Assignment
From the line with "background: #ececec; color: #a3a3a3;" to the final line of the records, reproduce every line exactly and only those lines.

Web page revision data
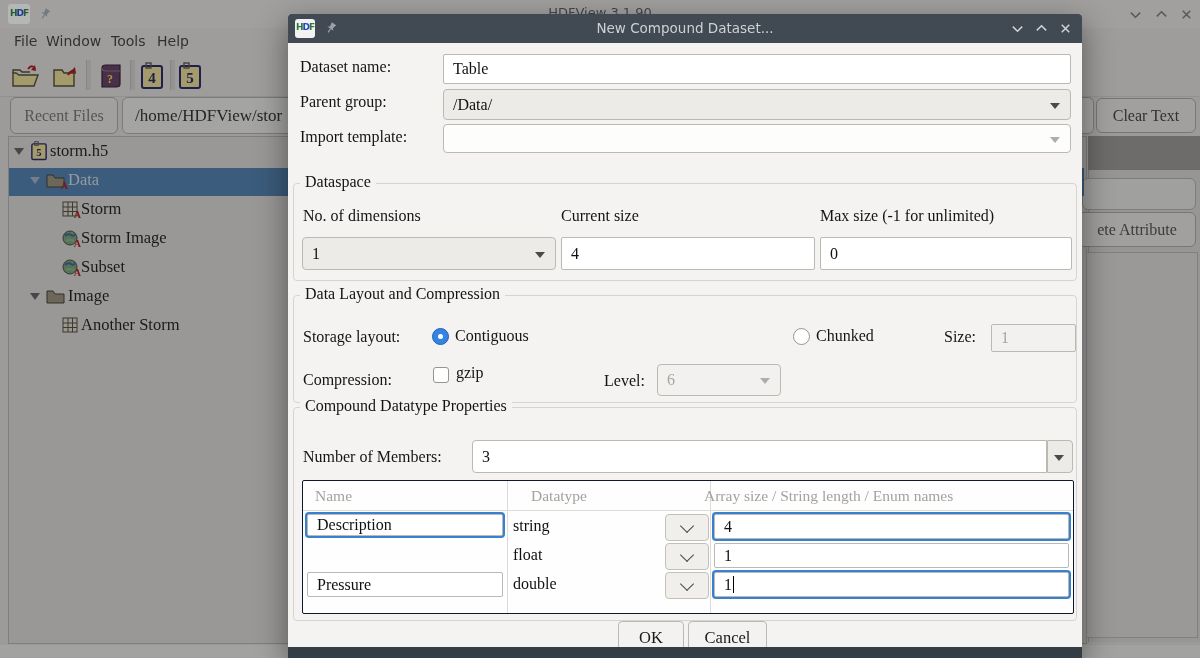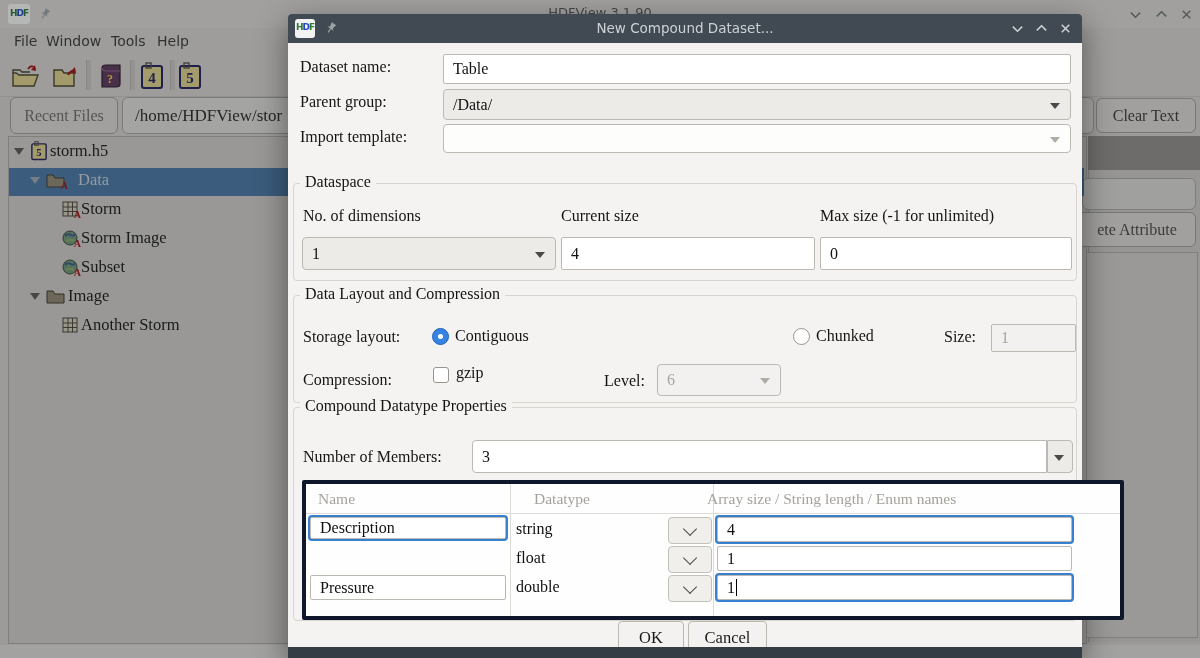--- a/index.html
+++ b/index.html
@@ -195,7 +195,7 @@
           </svg>
         <span class="attrA">A</span>
       </span>
-      <span style="margin-left:13px;">Data</span>
+      <span style="margin-left:3px;">Data</span>
     </div>
 
     <div class="tree-row" style="left:62px;top:199px;">

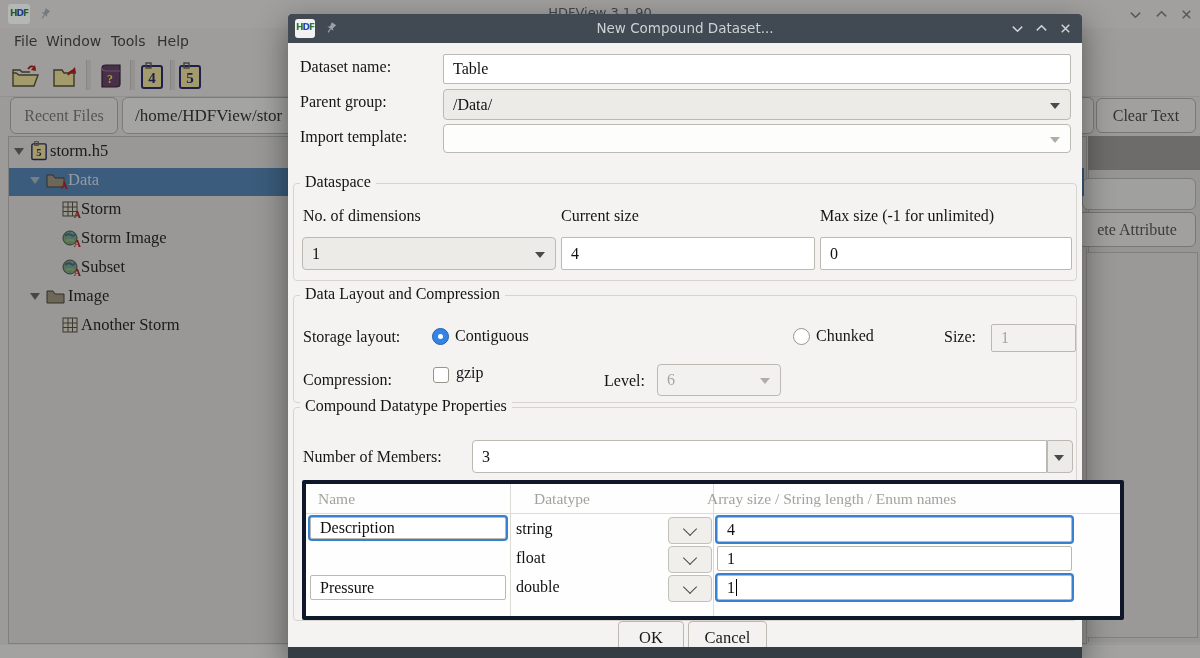--- a/index.html
+++ b/index.html
@@ -58,7 +58,7 @@
   .radio.sel::after{content:"";position:absolute;left:5px;top:5px;width:5px;height:5px;border-radius:50%;background:#fff;}
   .checkbox{position:absolute;width:16px;height:16px;border-radius:3px;background:#fff;border:1px solid #98948e;box-sizing:border-box;}
   .focusring{box-shadow:0 0 0 2px #3880d0;}
-  .tbl{position:absolute;background:#fefefe;border:4px solid #0f172a;border-radius:2px;padding-left:44px;}
+  .tbl{position:absolute;background:#fefefe;border:1px solid #0f172a;border-radius:2px;}
   .tbl-vline{position:absolute;top:0;bottom:0;width:1px;background:#dedbd6;}
   .tbl-hline{position:absolute;left:0;right:0;height:1px;background:#dedbd6;}
   .th{position:absolute;font-size:15.5px;color:#a5a29c;}

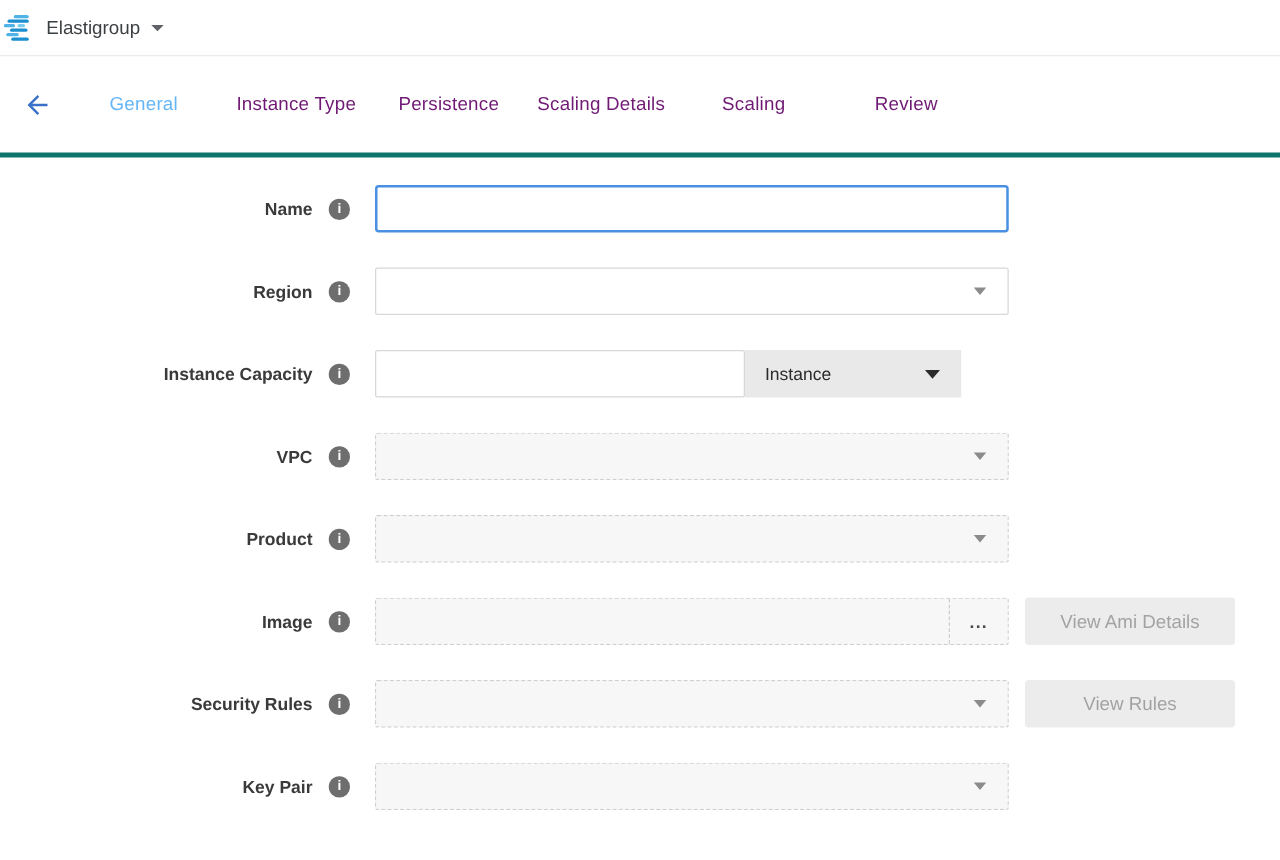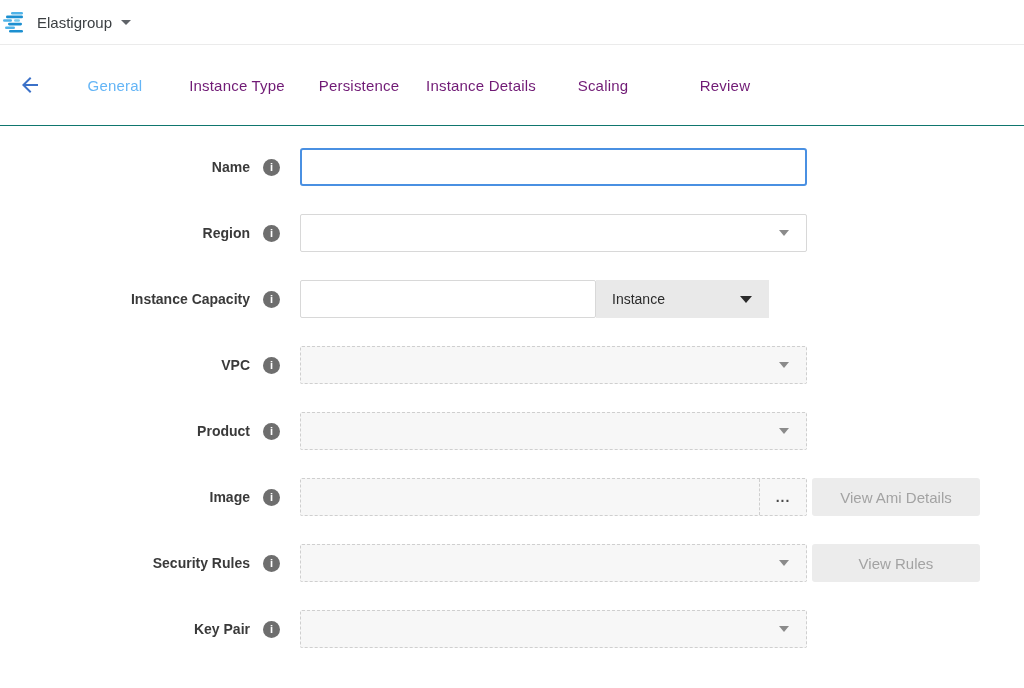--- a/index.html
+++ b/index.html
@@ -32,7 +32,7 @@
   
   .wizard-nav {
     height: 81px;
-    border-bottom: 1px solid #0f766e;
+    border-bottom: 4px solid #0f766e;
     display: flex; align-items: center;
   }
   .back-btn { margin-left: 18px; width: 24px; height: 24px; cursor: pointer; flex: none; }

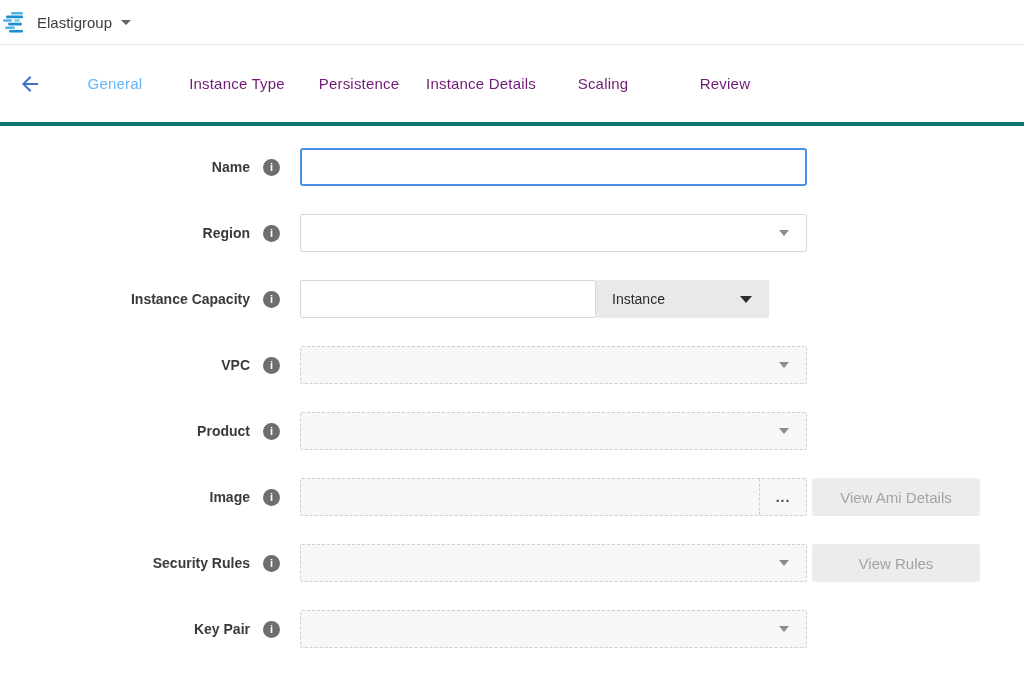--- a/index.html
+++ b/index.html
@@ -147,7 +147,7 @@
     <span class="tab active">General</span>
     <span class="tab">Instance Type</span>
     <span class="tab">Persistence</span>
-    <span class="tab">Instance Details</span>
+    <span class="tab">Scaling Details</span>
     <span class="tab">Scaling</span>
     <span class="tab">Review</span>
   </div>

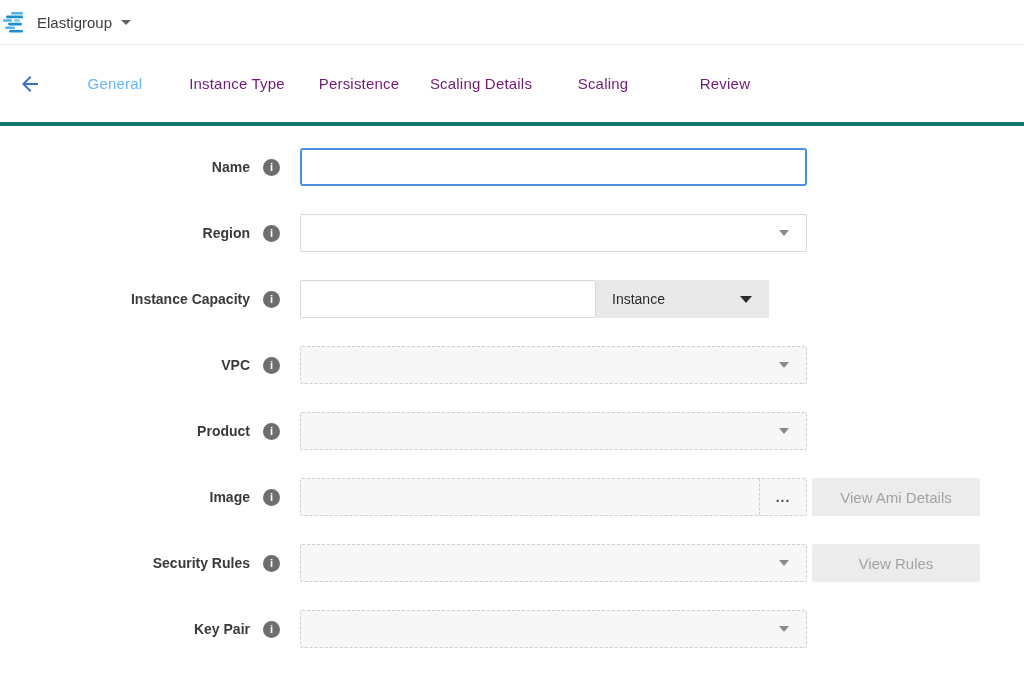--- a/index.html
+++ b/index.html
@@ -110,7 +110,7 @@
   }
 
   .ghost-btn {
-    margin-left: 5px; width: 168px; height: 38px; flex: none;
+    margin-left: 13px; width: 168px; height: 38px; flex: none;
     border: none; border-radius: 3px;
     background: #ececec; color: #a3a3a3;
     font-size: 15px; font-family: inherit; text-align: center;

Exercise response
     background: #ececec; color: #a3a3a3;
     font-size: 15px; font-family: inherit; text-align: center;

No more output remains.